To date, the polysynaptic circuit mediating the reflex remains incompletely understood (see Moschovakis et al. 1992; Burke 1998), making it impossible to localize precisely the plastic loci. Data are consistent with depression at interneuronal sites (Spencer et al. 1966a–c; Thompson and Spencer 1966; Wickelgren 1967a,b; Groves and Thompson 1970; Durkovic 1983; for review, see Mendell 1984). The generalization (or transfer) of habituation between input pathways can be interpreted to indicate depression at synapses downstream of the primary afferent terminals; however, the generalization is incomplete and the receptive fields for decrement are narrow (Spencer et al. 1966a; Thompson and Spencer 1966), suggesting that depression occurs, in part, before pathway convergence from other stimulus input sites (see Wickelgren 1967b). Furthermore, depression occurs in both the spinal S-R pathway and the ascending pathways (Spencer et al. 1966b), consistent with depression occurring upstream of the point where the pathways diverge and/or depression occurring in both pathways after divergence. Note the widespread effects if the decremental process occurs before the central pathways diverge (which is not to be confused with input specificity and input pathway convergence).

While some have argued that habituation is caused by alterations in inhibitory transmission (e.g., Holmgren and Frenk 1961; Wickelgren 1967b; Wall 1970), data presented by Spencer et al. (1966a–c) argued that habituation is caused by reduced excitatory transmission independent of changes in inhibition (see also Horn 1967). More recent data have not definitively indicated which mechanism is responsible, and the mechanisms need not be mutually exclusive (for review see Mendell 1984). Stimulus parameters seem to determine which mechanism predominates. Based on their experiments, Groves and Thompson (1970) considered habituation to be caused by decremental changes intrinsic to the S-R pathway and probably mediated by a process such as homosynaptic depression. It is data from these experiments on which I will focus.

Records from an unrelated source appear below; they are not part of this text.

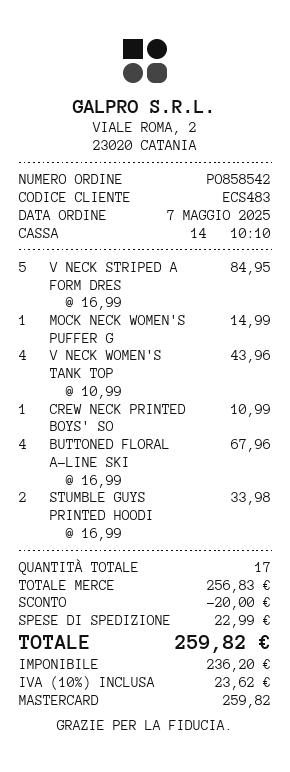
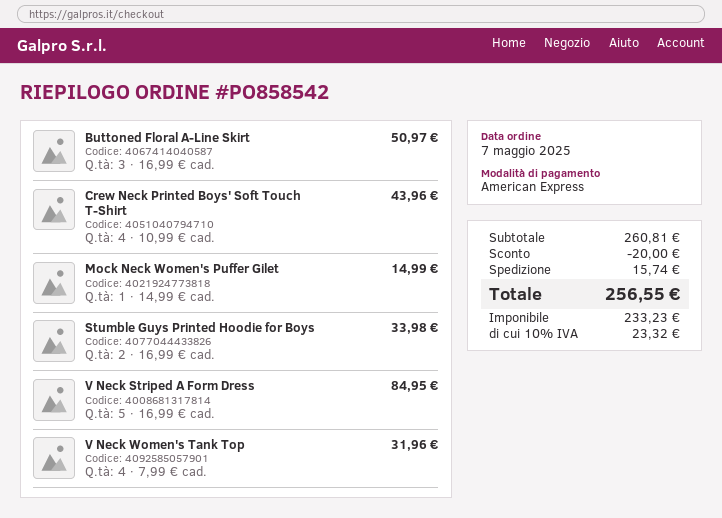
payment method: Mastercard -> American Express
V NECK WOMEN'S TANK TOP: 4 x 10.99 = 43.96 -> 4 x 7.99 = 31.96
CREW NECK PRINTED BOYS' SO: 1 x 10.99 = 10.99 -> 4 x 10.99 = 43.96
BUTTONED FLORAL A-LINE SKI: 4 x 16.99 = 67.96 -> 3 x 16.99 = 50.97
subtotal: 256.83 -> 260.81
shipping: 22.99 -> 15.74
net: 236.20 -> 233.23
tax: 10% = 23.62 -> 10% = 23.32
total: 259.82 -> 256.55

Homosynaptic mechanisms can produce sensitization with intense stimulation (e.g., PTP; Lloyd 1949), but Groves and Thompson (1970) maintained that for more moderate stimulation intensities, sensitization is predominantly induced by a separate modulatory system. In contrast to the comparative input-specificity of habituation (Hagbarth and Kugelberg 1958; Thorpe 1963; notwithstanding Thompson and Spencer 1966), a heterosynaptic mechanism allows the facilitatory effects to generalize between input pathways. Despite this, the effects of facilitation are not ubiquitous between the central pathways activated by a stimulus: Facilitation occurs in the spinal S-R pathway but not in the ascending pathways (Spencer et al. 1966b); this differs from depression, which tends to affect all central pathways (see above).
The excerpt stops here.